Yup, i no two different kinds of thubnails in one tank! I still don't no which frog


----------



## alex111683 (Sep 11, 2010)

mitch said:


> this should have a poll. My vote goes to the varaderos. Also the title reminds me of something, something bad i won't mention. Anyone know what i'm talking about?



eeeeeeeeeewwwwwwwwwww!!!!!!!!!


----------



## frogface (Feb 20, 2010)

vivlover10 said:


> Ok well I have seen two frogs that are on my mind! Iquitos vents I could get a trio for my zooMed.varadero I could get 2 for the same tank. they are fighting for this tank. I would like to no which one is bolder!
> Varadero $150 for two plus shipping
> Iquitos vents $165 for 3 local pick up


Hmm I might go with the Iquitos vents. The shipping for the Varadero will cost around 50 or so bucks (I think). So you get 2 Varaderos for 200 or 3 Vents for 165, plus you get to pick them up yourself. 

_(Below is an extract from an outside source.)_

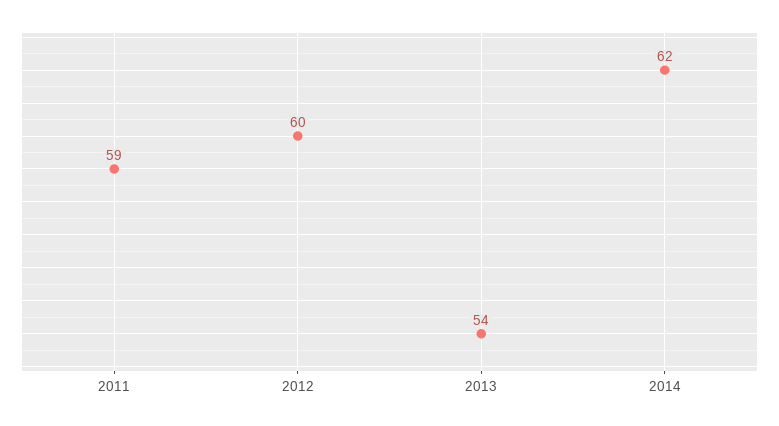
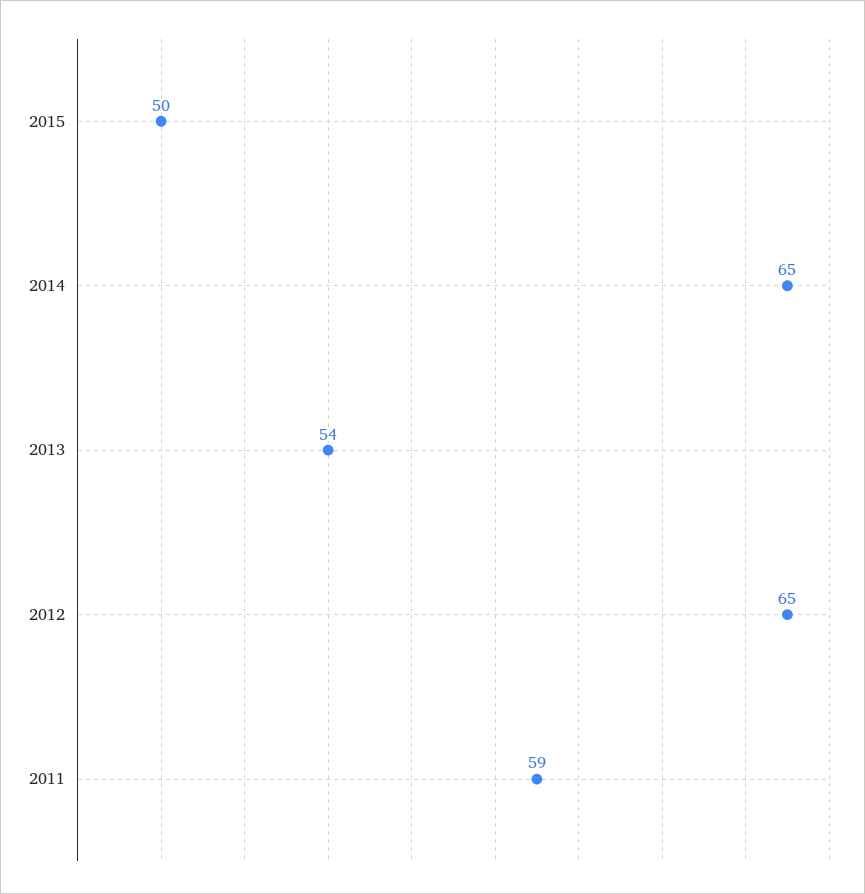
2012: 60 -> 65
2014: 62 -> 65
2015: none -> 50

Maybe it's time to flip a coin


----------



## vivlover10 (Oct 10, 2010)

Frogface he is in upstate ny so I don't think it will be that much


----------



## frogface (Feb 20, 2010)

It's starting to sound like you're leaning toward the Varaderos! They are beautiful frogs.


----------



## vivlover10 (Oct 10, 2010)

Well, I wanted them when I first got into the hobby! They just seem to be more bolder, after so many replies people say they are the boldest frog ever if they are in a busy place!


----------



## mantisdragon91 (Jun 2, 2010)

I'd argue for the vents. I only see my Veraderos first thing in the morning and rarely both at the same time. The Iquitos vents are almost always out looking for a snack.


----------



## vivlover10 (Oct 10, 2010)

One question how old are they?


----------



## Philsuma (Jul 18, 2006)

Support breeders - Good

Support sponsers - Better

support LOCAL breeders - BEST........ya never know when you are gonna need your local friends for help....extra FF....stuff....ect.


----------



## Baltimore Bryan (Sep 6, 2006)

You should find out how much shipping on the varaderos would be so you can compare which is a better deal as well. You're looking at $55 per frog for the vents and probably at least $90 per frog (more or less depending on shipping costs) for the imitators. If they are similar in terms of boldness, then I would go with the vents. 
I don't have varaderos so I can't speak for them, but I really like my Iquitos vents. They started off shy, but after I re-did their tank so it is a better enclosure, they are actually rather bold. One of the females is always out and doesn't run; the other female I can see daily and only hops away if I approach the tank too fast; the male I can see every morning but he rests the remainder of the day. It has taken a long time, but they are a very rewarding frog to work with, especially now that they are breeding. 
They both have similar colors and patterns; however, I have seen that the vents seem to show more variability in colors (i.e. my Iquitos vents have red, orange, and yellow on them, while the varaderos seem to only have orange.) 
With this is mind, especially the factor of the cost per frog, the only way I personally would get the varaderos is they were way more bold- like tinc bold- but I'm not sure that's the case.
Bryan


----------



## frogface (Feb 20, 2010)

What do your cousins think about which frog you should get? Have you shown them the pictures?


----------



## vivlover10 (Oct 10, 2010)

Uncle=varadero
aunts=some varadero some Iquitos 
cuzins=varadero
they like varaderos because they are oddballs and beautiful


----------



## Philsuma (Jul 18, 2006)

Philsuma said:


> Support breeders - Good
> 
> Support sponsers - Better
> 
> support LOCAL breeders - BEST........ya never know when you are gonna need your local friends for help....extra FF....stuff....ect.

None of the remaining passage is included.